Dino-NestedUNet: Unlocking Foundation Vision Encoders for Pathology Tumor Bulk Segmentation via Dense Decoding

arXiv cs.CV / 5/5/2026

📰 NewsModels & Research

Key Points

  • The paper introduces Dino-NestedUNet, which pairs a pre-trained DINOv3 vision foundation encoder with a “Nested Dense Decoder” designed for more accurate boundary reconstruction in pathology tumor bulk segmentation.
  • It argues that prior approaches that freeze VFMs and attach lightweight decoders suffer from capacity mismatch, leading to poorer boundary fidelity for infiltrative tumors.
  • Dino-NestedUNet replaces sparse skip connections and simple upsampling with a dense grid of intermediate pathways to support continuous feature reuse and multi-scale recalibration during decoding.
  • Experiments on three histopathology cohorts (CHTN, OSU, CAMELYON16) show consistent gains over UNet++ and standard Dino-UNet variants, with especially strong benefits under cross-domain shift.
  • The model also demonstrates promising external generalization via zero-shot testing (train on CHTN, test on TIGER WSIBULK and OSU CRC) without fine-tuning, highlighting the value of dense decoding for foundation-encoder segmentation tasks.

Abstract

Vision foundation models (VFMs), such as DINOv3, provide rich semantic representations that are promising for computational pathology.
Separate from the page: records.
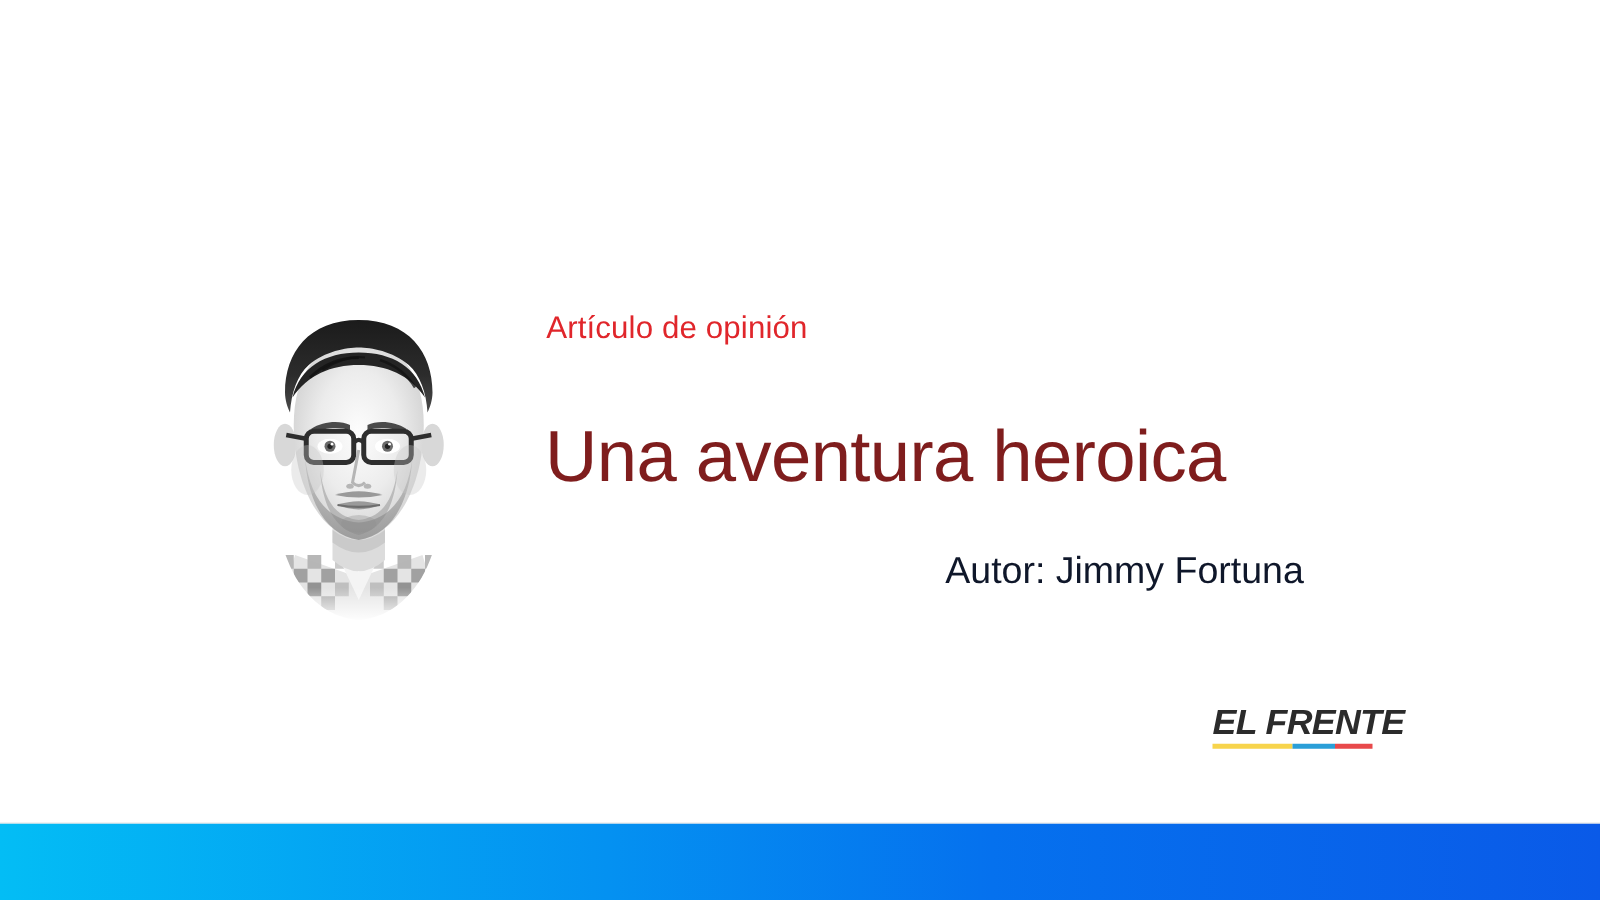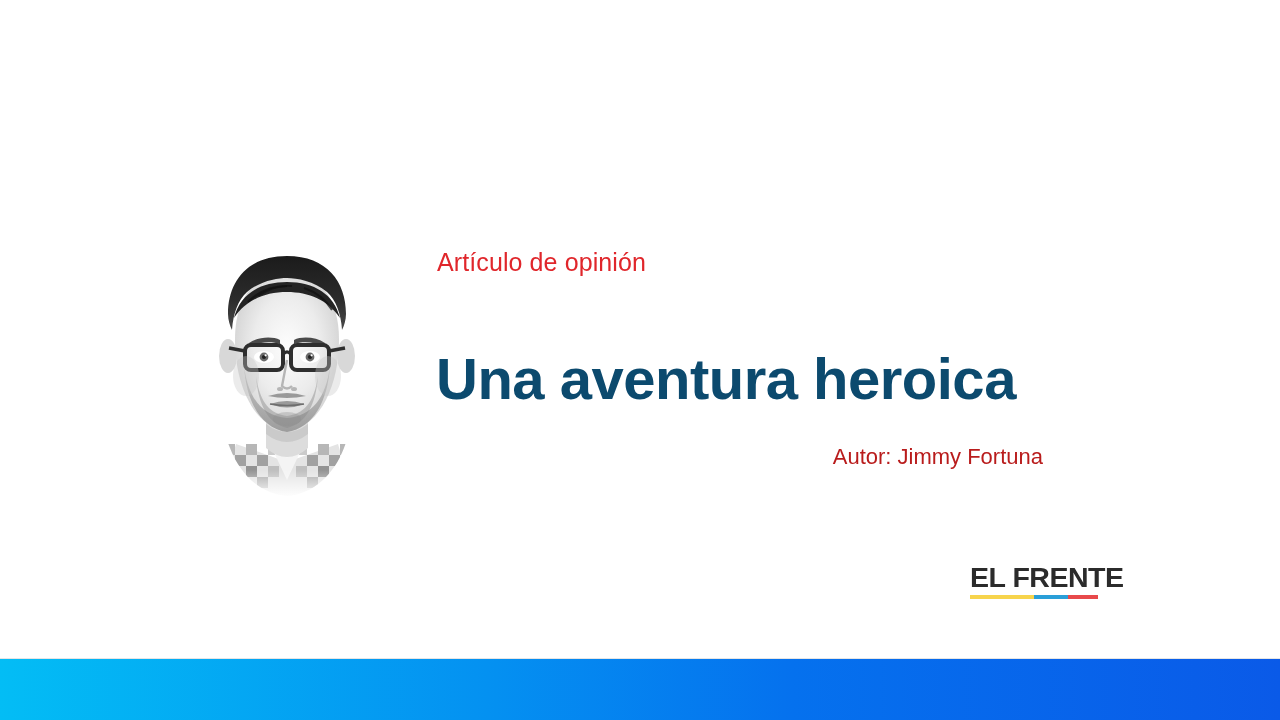"Una aventura heroica" .headline { color: #0c4a6e -> #7f1d1d; font-weight: 700 -> 400; top: 305px -> 292px }
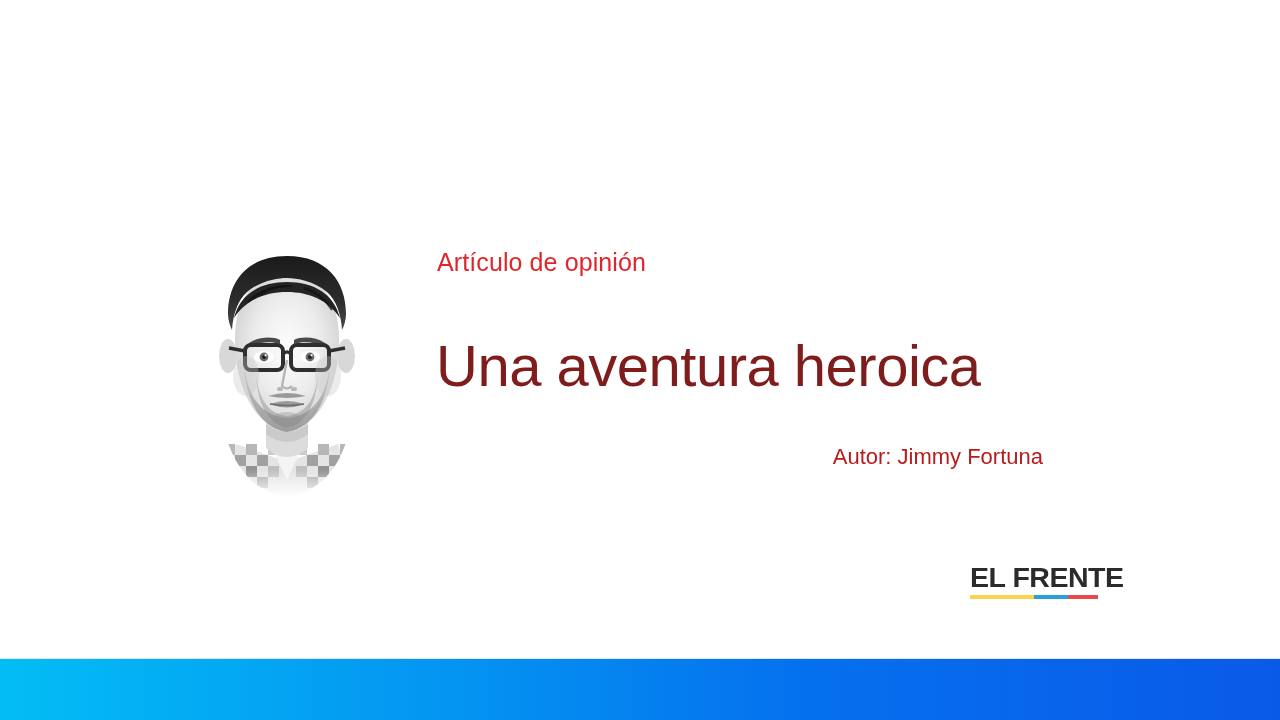"Autor: Jimmy Fortuna" .author { color: #b91c1c -> #0f172a; font-size: 22px -> 30px }
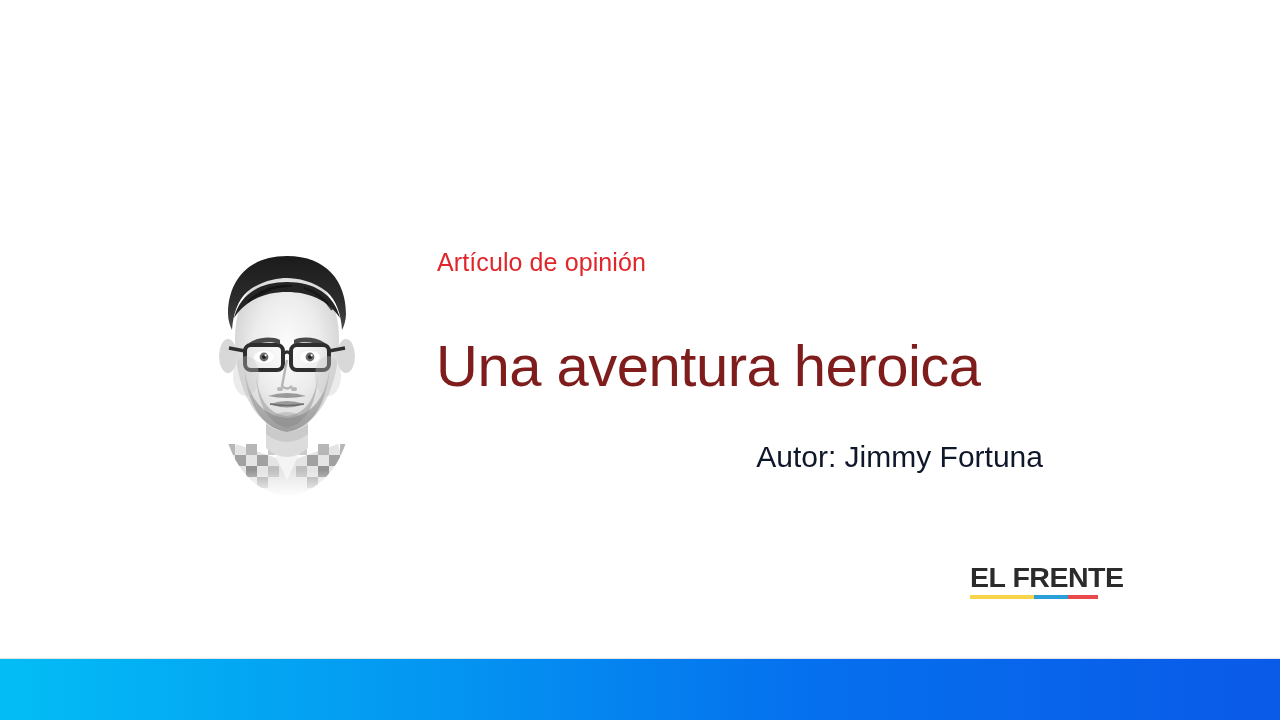"EL FRENTE" .logo { font-style: none -> italic }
However, many current adaptations pair frozen VFMs with lightweight decoders, creating a capacity mismatch that often limits boundary fidelity for infiltrative tumor bulk segmentation. This paper presents Dino-NestedUNet, a framework that couples a pre-trained DINOv3 encoder with a Nested Dense Decoder. Instead of sparse skip connections and linear upsampling, the proposed decoder forms a dense grid of intermediate pathways to enable continuous feature reuse and multi-scale recalibration, aligning high-level semantics with low-level morphological textures during reconstruction. We evaluate Dino-NestedUNet on three histopathology cohorts (multi-center CHTN, institutional OSU, and CAMELYON16) and observe consistent improvements over UNet++ and standard Dino-UNet variants, particularly under cross-domain shift. To further assess external generalization, we perform zero-shot evaluation by training on CHTN and directly testing on unseen TIGER WSIBULK and OSU CRC cohorts without fine-tuning. These results suggest that dense decoding is a key ingredient for unlocking foundation encoders in boundary-sensitive pathology segmentation.